The Borrowers Afield by Mary Norton
Author:Mary Norton
Language: eng
Format: mobi, epub, pdf
Published: 0101-01-01T06:00:00+00:00
“I wouldn’t touch it,” cried Arrietty indignantly. She rose to her feet, brushing down her skirt. “Poor thing,” she said, referring to the field mouse, “and I think you’re horrid,” she said, referring to him.
“Who isn’t?” remarked Spiller, and reached above his head for his quiver.
“Let me look,” begged Arrietty, turning back, suddenly curious.
He passed it to her: it was made, she saw, of a glove finger—the thickish leather of a country glove; the arrows were dry pine-needles, tipped with black-thorn.
“How do you stick the thorns to the shaft?” she asked.
“Wild plum gum,” replied Spiller.
“Are they poisoned?” asked Arrietty.
“No,” said Spiller. “Fair’s fair. Hit or miss. They got to eat—I got to eat. And I kill ‘em quicker than an owl does. Nor I don’t eat so many.” It was quite a long speech for Spiller. He slung his quiver over his shoulder and turned away. “I’m going,” he said.
Arrietty scrambled quickly down the bank. “So am I,” she told him.
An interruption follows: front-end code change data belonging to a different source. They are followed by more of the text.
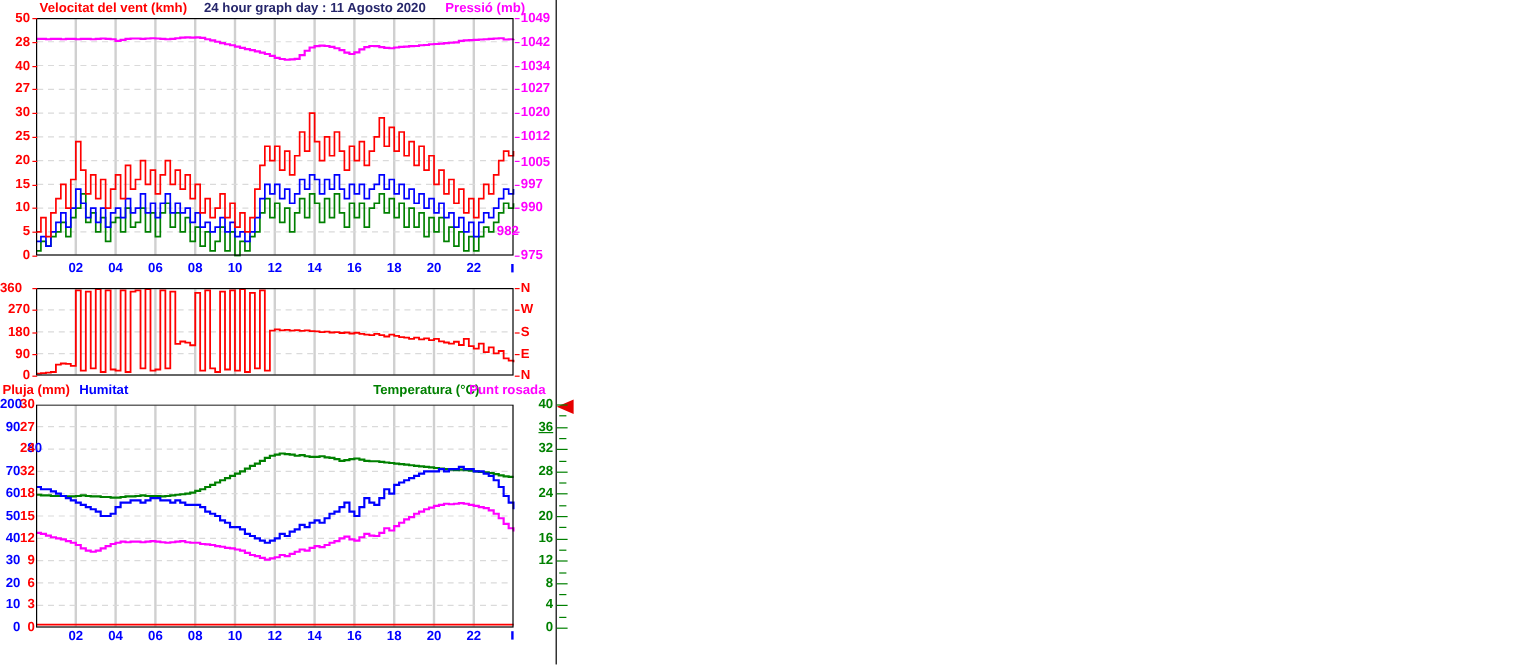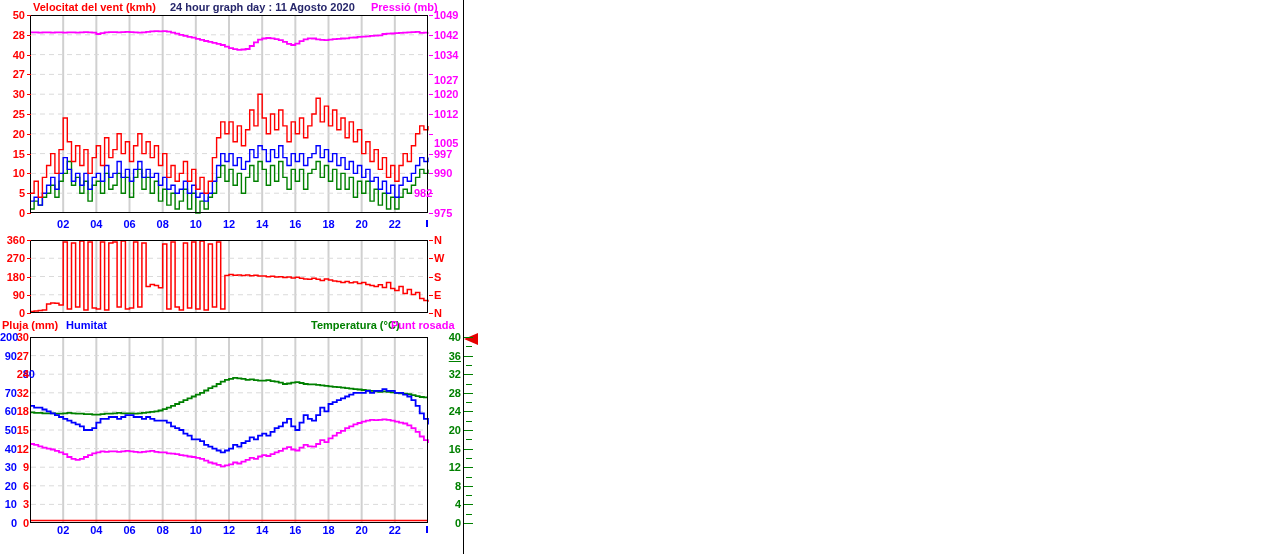--- a/index.html
+++ b/index.html
@@ -141,7 +141,7 @@
       <div class="tickdash" style="left: 429px; width: 4px; top: 114px; background: rgb(255, 0, 255);"></div>
       <div class="axis-label" style="left: 434px; width: 30px; top: 89.2px; color: rgb(255, 0, 255); text-align: left;">1020</div>
       <div class="tickdash" style="left: 429px; width: 4px; top: 94.2px; background: rgb(255, 0, 255);"></div>
-      <div class="axis-label" style="left: 434px; width: 30px; top: 69.4px; color: rgb(255, 0, 255); text-align: left; margin-top: 6px;">1027</div>
+      <div class="axis-label" style="left: 434px; width: 30px; top: 69.4px; color: rgb(255, 0, 255); text-align: left;">1027</div>
       <div class="tickdash" style="left: 429px; width: 4px; top: 74.4px; background: rgb(255, 0, 255);"></div>
       <div class="axis-label" style="left: 434px; width: 30px; top: 49.6px; color: rgb(255, 0, 255); text-align: left;">1034</div>
       <div class="tickdash" style="left: 429px; width: 4px; top: 54.6px; background: rgb(255, 0, 255);"></div>

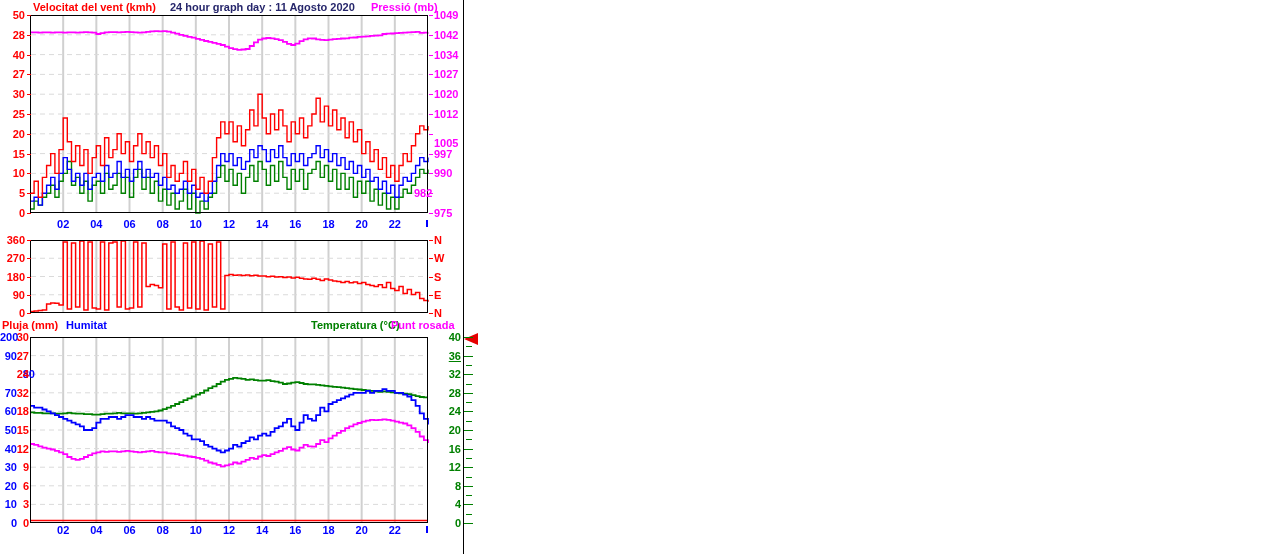--- a/index.html
+++ b/index.html
@@ -135,7 +135,7 @@
       <div class="tickdash" style="left: 429px; width: 4px; top: 173.4px; background: rgb(255, 0, 255);"></div>
       <div class="axis-label" style="left: 434px; width: 30px; top: 148.6px; color: rgb(255, 0, 255); text-align: left;">997</div>
       <div class="tickdash" style="left: 429px; width: 4px; top: 153.6px; background: rgb(255, 0, 255);"></div>
-      <div class="axis-label" style="left: 434px; width: 30px; top: 138px; color: rgb(255, 0, 255); text-align: left;">1005</div>
+      <div class="axis-label" style="left: 434px; width: 30px; top: 130px; color: rgb(255, 0, 255); text-align: left;">1005</div>
       <div class="tickdash" style="left: 429px; width: 4px; top: 133.8px; background: rgb(255, 0, 255);"></div>
       <div class="axis-label" style="left: 434px; width: 30px; top: 109px; color: rgb(255, 0, 255); text-align: left;">1012</div>
       <div class="tickdash" style="left: 429px; width: 4px; top: 114px; background: rgb(255, 0, 255);"></div>

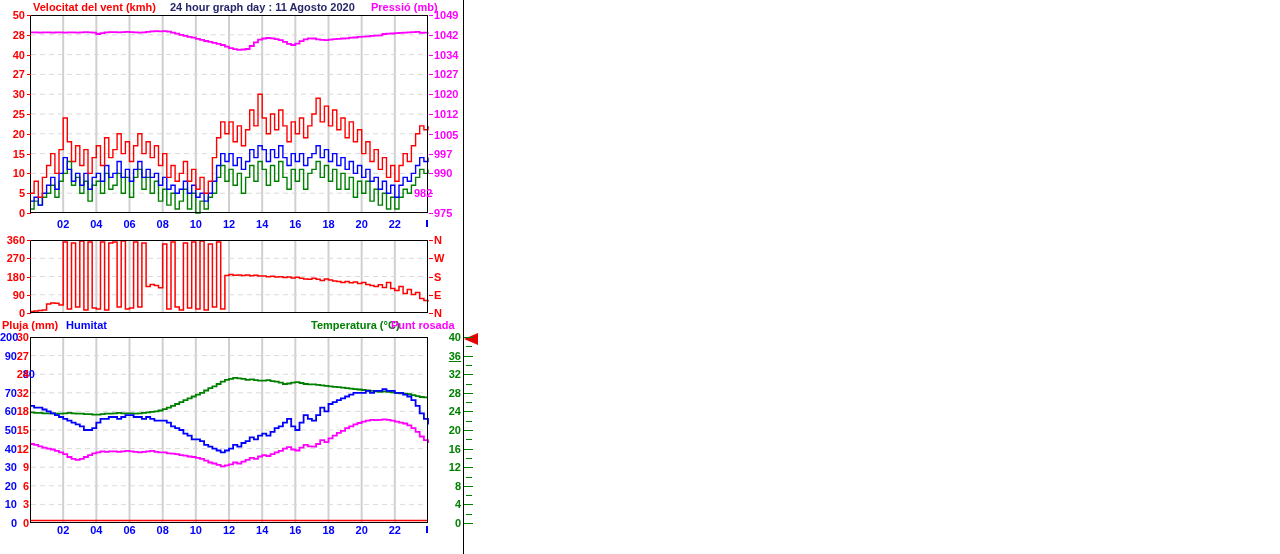--- a/index.html
+++ b/index.html
@@ -157,7 +157,7 @@
       <div class="tickdash" style="left: 27px; width: 4px; top: 276.5px; background: rgb(255, 0, 0);"></div>
       <div class="axis-label" style="left: 0px; width: 25px; top: 253.25px; color: rgb(255, 0, 0); text-align: right;">270</div>
       <div class="tickdash" style="left: 27px; width: 4px; top: 258.25px; background: rgb(255, 0, 0);"></div>
-      <div class="axis-label" style="left: 0px; width: 25px; top: 235px; color: rgb(255, 0, 0); text-align: right;">360</div>
+      <div class="axis-label" style="left: 0px; width: 25px; top: 235px; color: rgb(255, 0, 0); ">360</div>
       <div class="tickdash" style="left: 27px; width: 4px; top: 240px; background: rgb(255, 0, 0);"></div>
       <div class="axis-label" style="left: 434px; width: 20px; top: 308px; color: rgb(255, 0, 0); text-align: left;">N</div>
       <div class="tickdash" style="left: 429px; width: 4px; top: 313px; background: rgb(255, 0, 0);"></div>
They walked along in the dry ditch together. Spiller, she noticed, as he walked glanced sharply about him: the bright black eyes were never still. Sometimes, at a slight rustle in grass or hedge, he would become motionless: there would be no tensing of muscles—he would just cease to move. On such occasions, Arrietty realized, he exactly matched his background. Once he dived into a clump of dead bracken and came out again with a struggling insect.
“Here you are,” he said and Arrietty, staring, saw some kind of angry beetle.
“What is it?” she asked.
“A cricket. They’re nice. Take it.”
“To eat?” asked Arrietty, aghast.
“Eat? No. You take it home and keep it. Sings a treat,” he added.
Arrietty hesitated. “You carry it,” she said, without committing herself.
When they came abreast of the alcove, Arrietty looked up and saw that Homily, tired of waiting, had dozed off. She was sitting on the sunlit sand and had slumped against the boot.
“Mother—” she called softly from below and Homily woke at once. “Here’s Spiller…” Arrietty went on, a trifle uncertainly.
“Here’s what?” asked Homily, without interest. “Did you get the horse hair?”
Arrietty glancing sideways at Spiller saw that he was in one of his stillnesses and had become invisible. “It’s my mother,” she whispered. “Speak to her. Go on.”
Homily, hearing a whisper, peered down, screwing her eyelids against the setting sun.
“What shall I say?” asked Spiller. Then, clearing his voice, he made an effort. “I got a cricket,” he said. Homily screamed: it took her a moment to add the dun-colored patches together into the shapes of face, eyes and hands; it was to Homily as though the grass had spoken.
“What ever is it?” she gasped. “Oh, my goodness gracious, Arrietty, whatever have you got there?”
“It’s a cricket” said Spiller again, but it was not to this insect Homily referred.
“It’s Spiller,” Arrietty repeated more loudly, and in an aside she whispered to Spiller, “Drop that dead thing and come on up….”
Spiller not only dropped the field mouse but a fleeting echo of some dim, half-forgotten code must have flicked his memory, and he laid aside his bow as well.